Like William Heirens, Pommerencke was not cut out to be a serial killer; his crimes produced a powerful inner conflict, deep feelings of guilt. Commissioner Gut, head of the Freiburg murder squad, had speculated that the murderer of Hilda Konther and Karin Walde was a Jekyll and Hyde personality. And Pommerencke admitted after his arrest: ‘Everything I did was cruel and bestial. From the bottom of my heart I would like to undo all this.’ His incredibly careless act of leaving a gun in a tailor’s shop may be interpreted as his own attempt to undo it all. On 22 October 1960 he received a life sentence with hard labour.

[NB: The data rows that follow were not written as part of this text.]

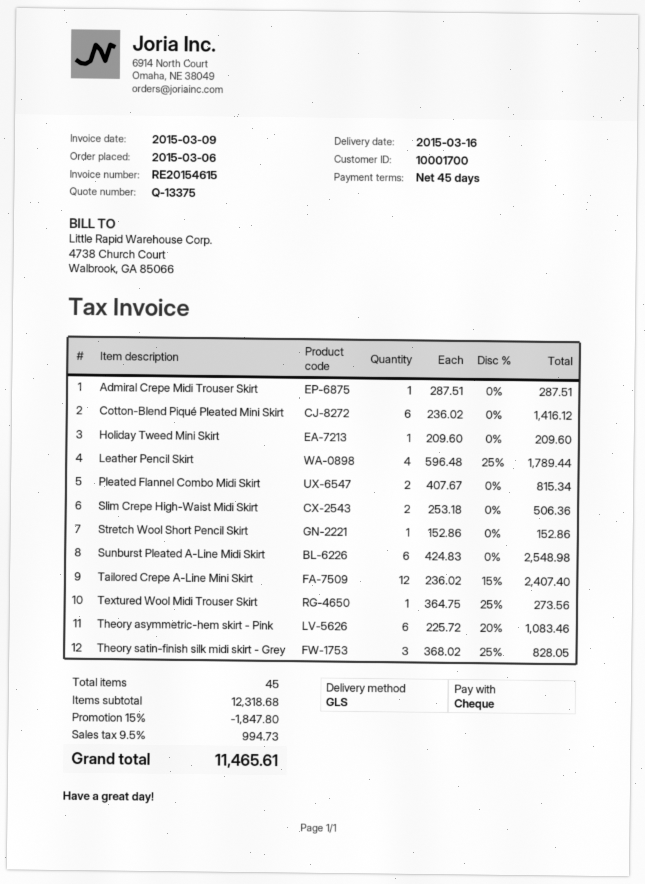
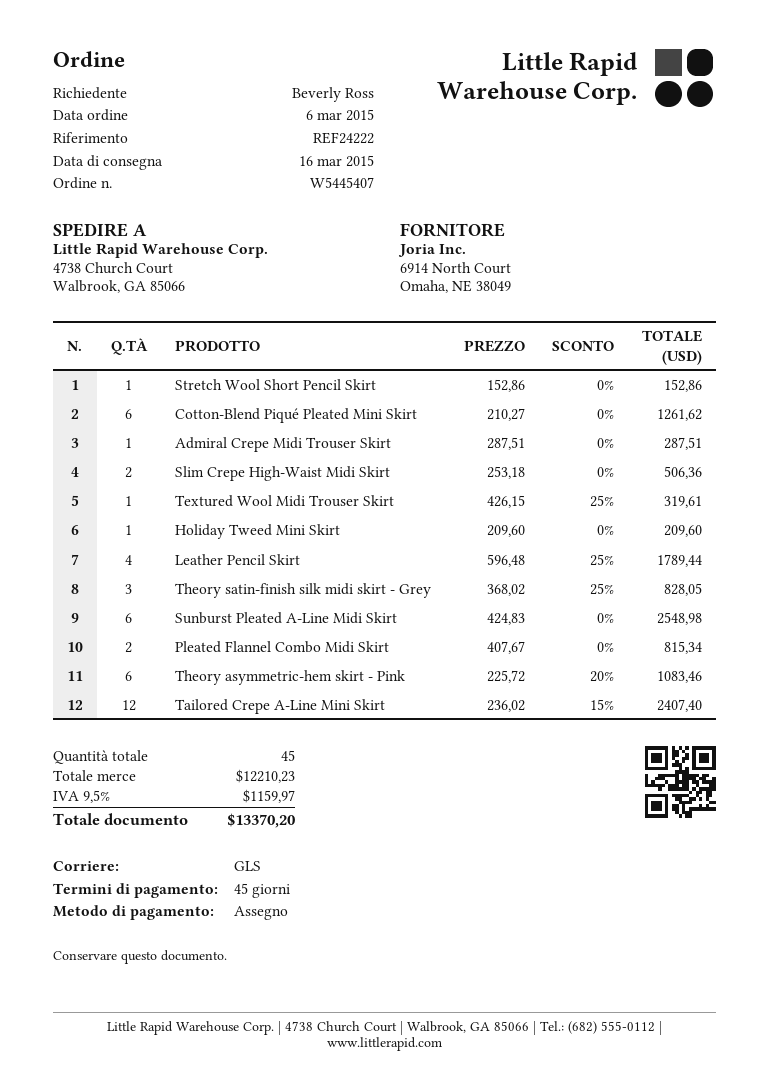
Cotton-Blend Piqué Pleated Mini Skirt: 6 x 236.02 = 1416.12 -> 6 x 210.27 = 1261.62
Textured Wool Midi Trouser Skirt: 1 x 364.75 - 25% = 273.56 -> 1 x 426.15 - 25% = 319.61
subtotal: 12318.68 -> 12210.23
discount: 15% = 1847.80 -> none
tax: 9.5% = 994.73 -> 9.5% = 1159.97
total: 11465.61 -> 13370.20

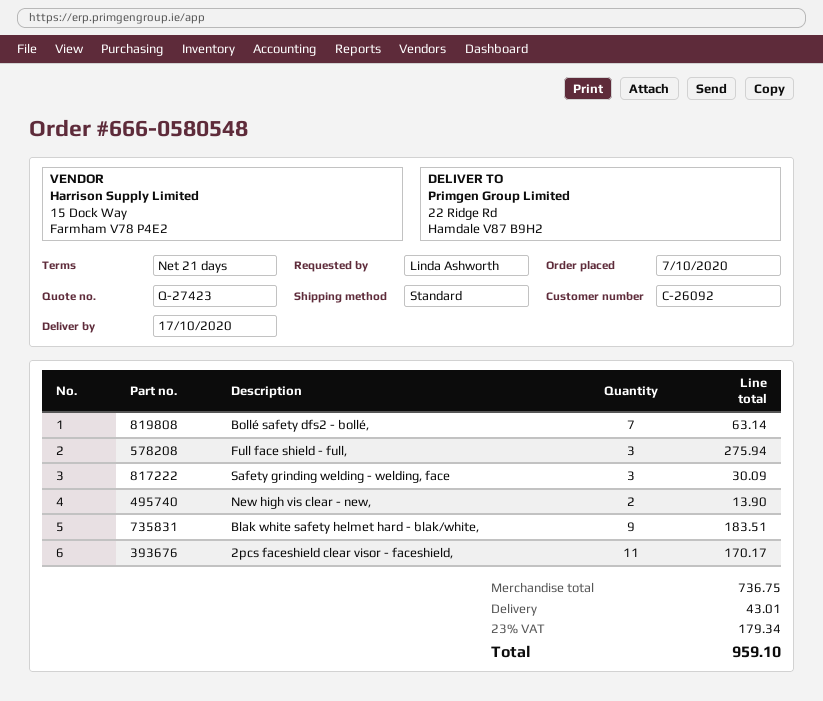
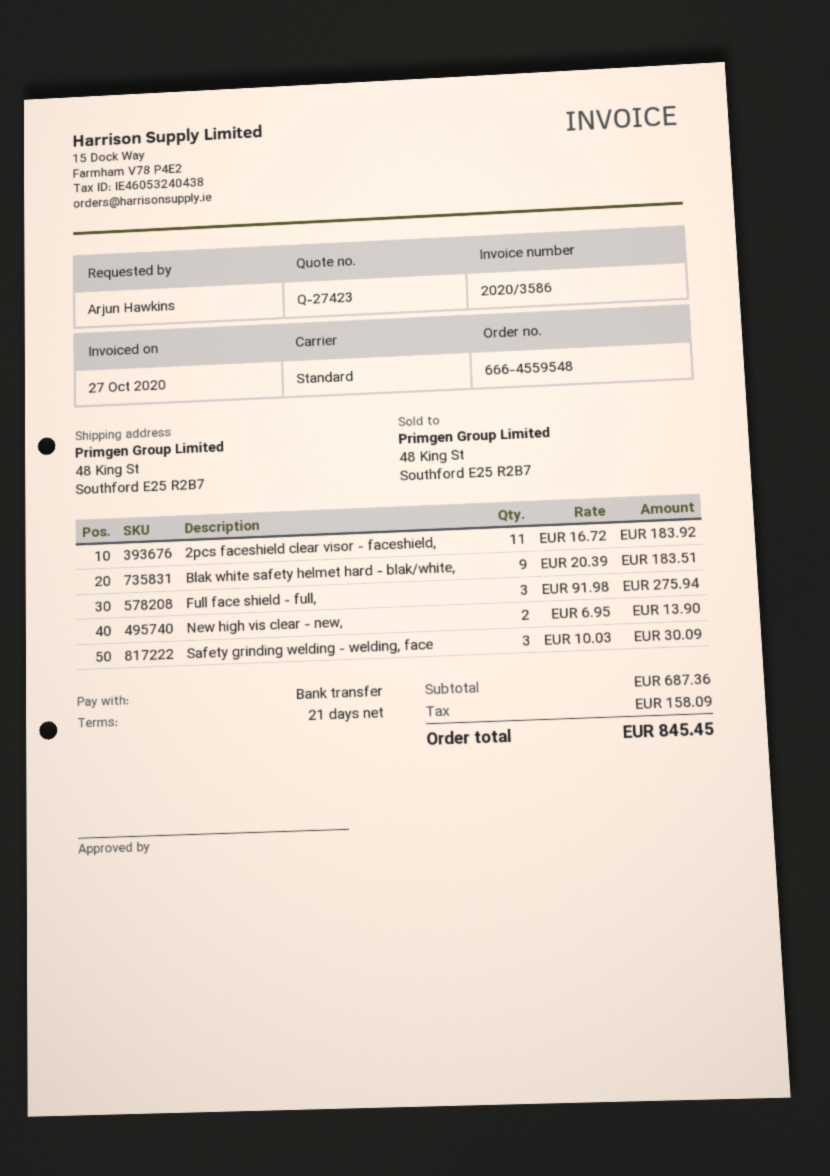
order number: 666-0580548 -> 666-4559548
ordered by: Linda Ashworth -> Arjun Hawkins
ship to: 22 Ridge Rd, Hamdale V87 B9H2 -> 48 King St, Southford E25 R2B7
Bollé safety dfs2 - bollé,: 7 for 63.14 -> none
2pcs faceshield clear visor - faceshield,: 11 for 170.17 -> 11 for 183.92
subtotal: 736.75 -> 687.36
shipping: 43.01 -> none
tax: 179.34 -> 158.09
total: 959.10 -> 845.45

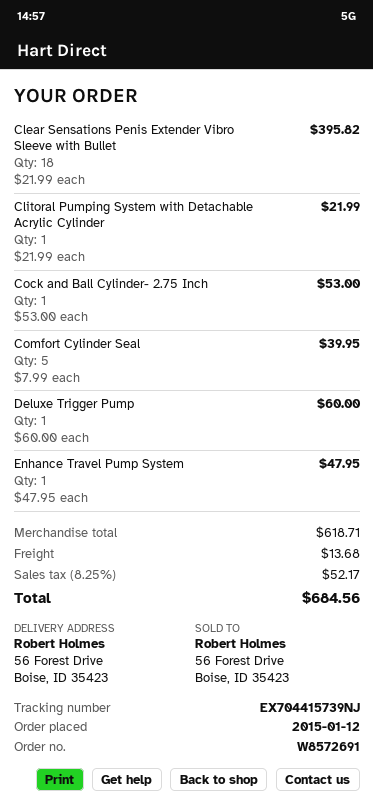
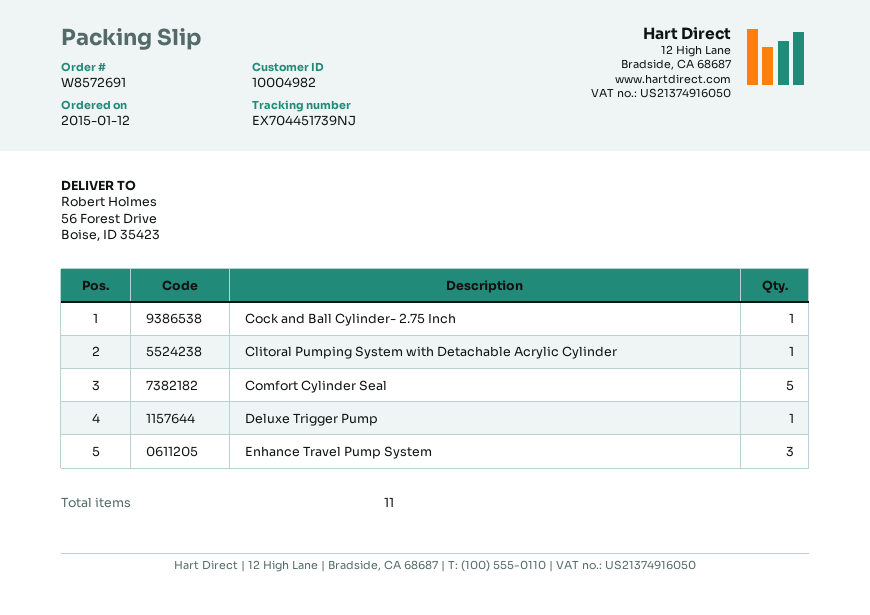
tracking number: EX704415739NJ -> EX704451739NJ
Clear Sensations Penis Extender Vibro Sleeve with Bullet: 18 -> none
Enhance Travel Pump System: 1 -> 3

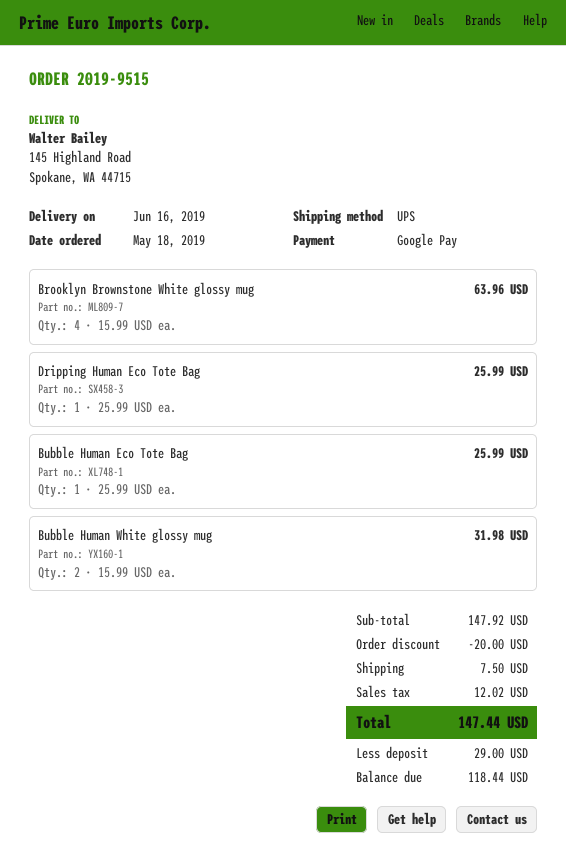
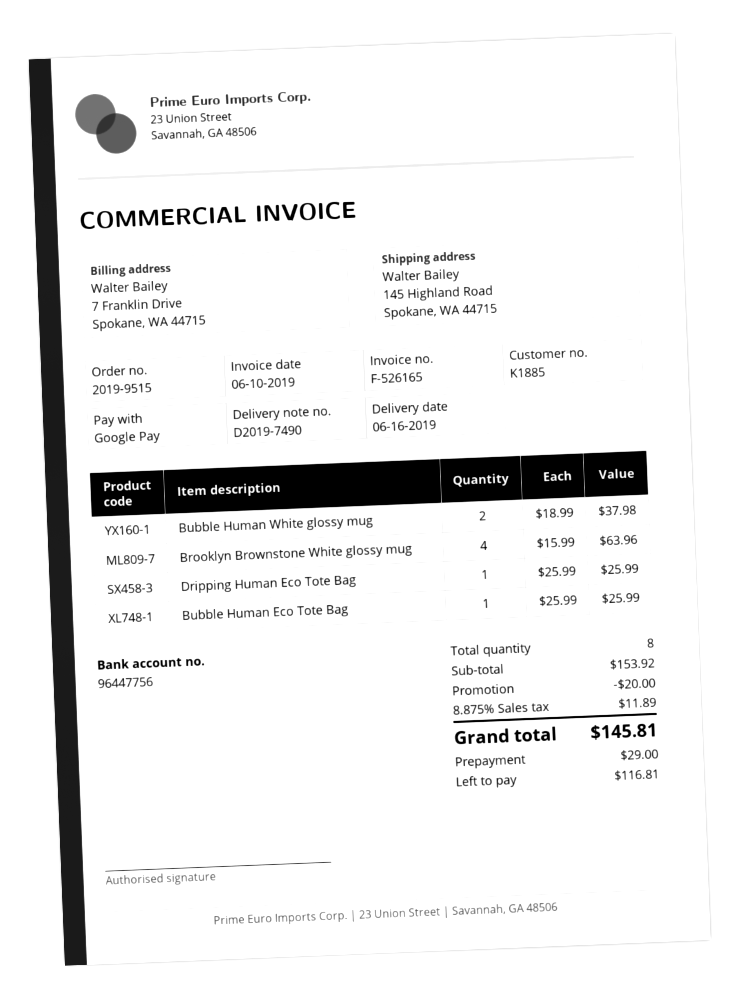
Bubble Human White glossy mug: 2 x 15.99 = 31.98 -> 2 x 18.99 = 37.98
subtotal: 147.92 -> 153.92
shipping: 7.50 -> none
tax: 12.02 -> 11.89
total: 147.44 -> 145.81
balance: 118.44 -> 116.81

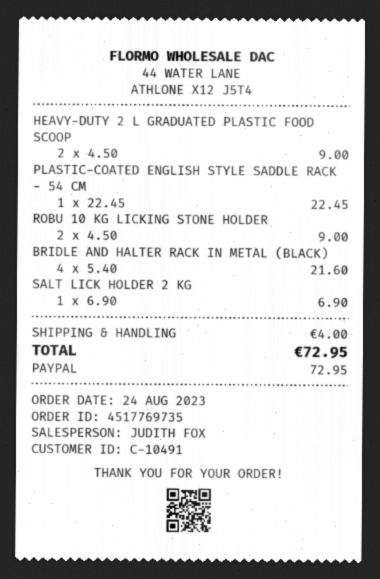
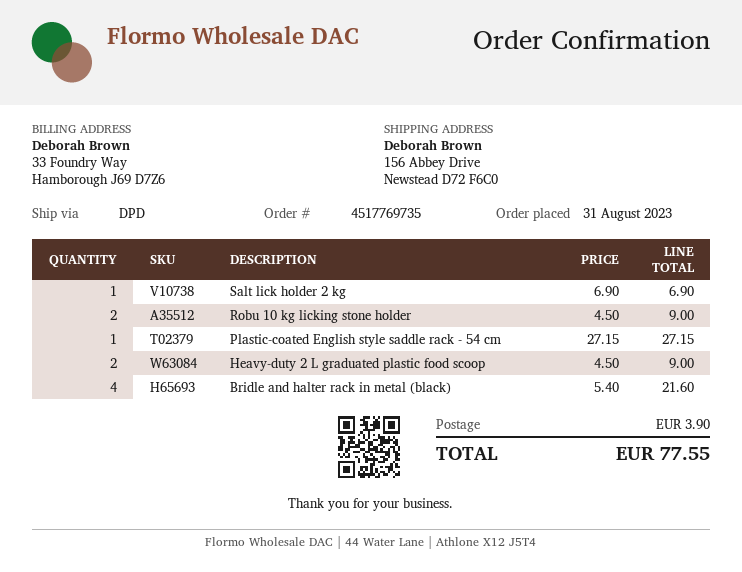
order date: 2023-08-24 -> 2023-08-31
PLASTIC-COATED ENGLISH STYLE SADDLE RACK - 54 CM: 1 x 22.45 = 22.45 -> 1 x 27.15 = 27.15
shipping: 4.00 -> 3.90
total: 72.95 -> 77.55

The foregoing cases underline a point of fundamental importance for the understanding of the criminal personality: that by definition, all criminals are self-divided. The criminal is one who decides to take what he wants from society by force or stealth. In the act of doing this, he has become an ‘outsider’ – that is, he has placed himself outside society, ‘beyond the pale’. But he has no desire to remain outside society; that would amount to psychological suicide. In 1961, two American psychologists, Samuel Yochelson and Stanton Samenow, began a programme to study criminals in St Elizabeth’s Hospital, Washington DC. Both were liberals who believed that criminals were really ‘victims of society’, people with ‘deep psychologic problems’. The conclusions they reached dismayed them both. In their book The Criminal Personality, they admit that they have found that the chief characteristics of the criminal are weakness, vanity and self-delusion. ‘The greatest fear of these criminals was that others would see some weakness in them and they reacted very angrily to being “put d
own”.’ That is to say, the urge to self-esteem – to be liked and respected by others – was paramount in them. Men who distinguish themselves in the public eye, from creative geniuses to famous sportsmen, are doing something of which everyone can approve. As the criminal commits a crime, he knows that he is doing something which, if discovered, will turn him into an outcast. So there is a basic conflict between his criminality and his craving to be admired. (In this respect, the Mafia forms an exceptionally interesting subject of sociological study, in its attempt to transform the criminal into an accepted member of society, a ‘man of respect’.) A part of him dreams of taking the ‘social route’ to self-esteem, becoming respected and famous. Another part is in a hurry and is in favour of taking short-cuts. (Every crime is in essence a short-cut.) Robert Poulin, William Heirens and Heinrich Pommerencke developed an exceptionally powerful sex-drive at an early age, when normal fulfilment seemed only a remote possibility. Since most young people are notoriously amoral – a child is more concerned with his own needs than other people’s – they found it easy to drift into sex crime. As the personality matures, there is a subconscious recognition that this conflicts with the urge to self-esteem, the desire to be ‘recognised’. Jekyll becomes increasingly resentful of the Hyde who is obstructing his evolution. It is arguable that, in Poulin’s case, this led to the decision to commit suicide, and, in the case of Heirens and Pommerencke, to the act of carelessness that led to arrest.
We have seen that specific patterns of crime can be identified with specific periods. You would not expect a sadistic sex murder to be committed in, say, 1810 – not because men were less corrupt and degenerate in 1810, but because sexual sadism had not yet emerged in the field of criminal activity. Similarly, the crime of self-esteem seems to be a phenomenon that emerges in the 1960s. It is hard to imagine a murderer of the 1940s saying, like Robert Smith: ‘I wanted to become known, to get myself a name.’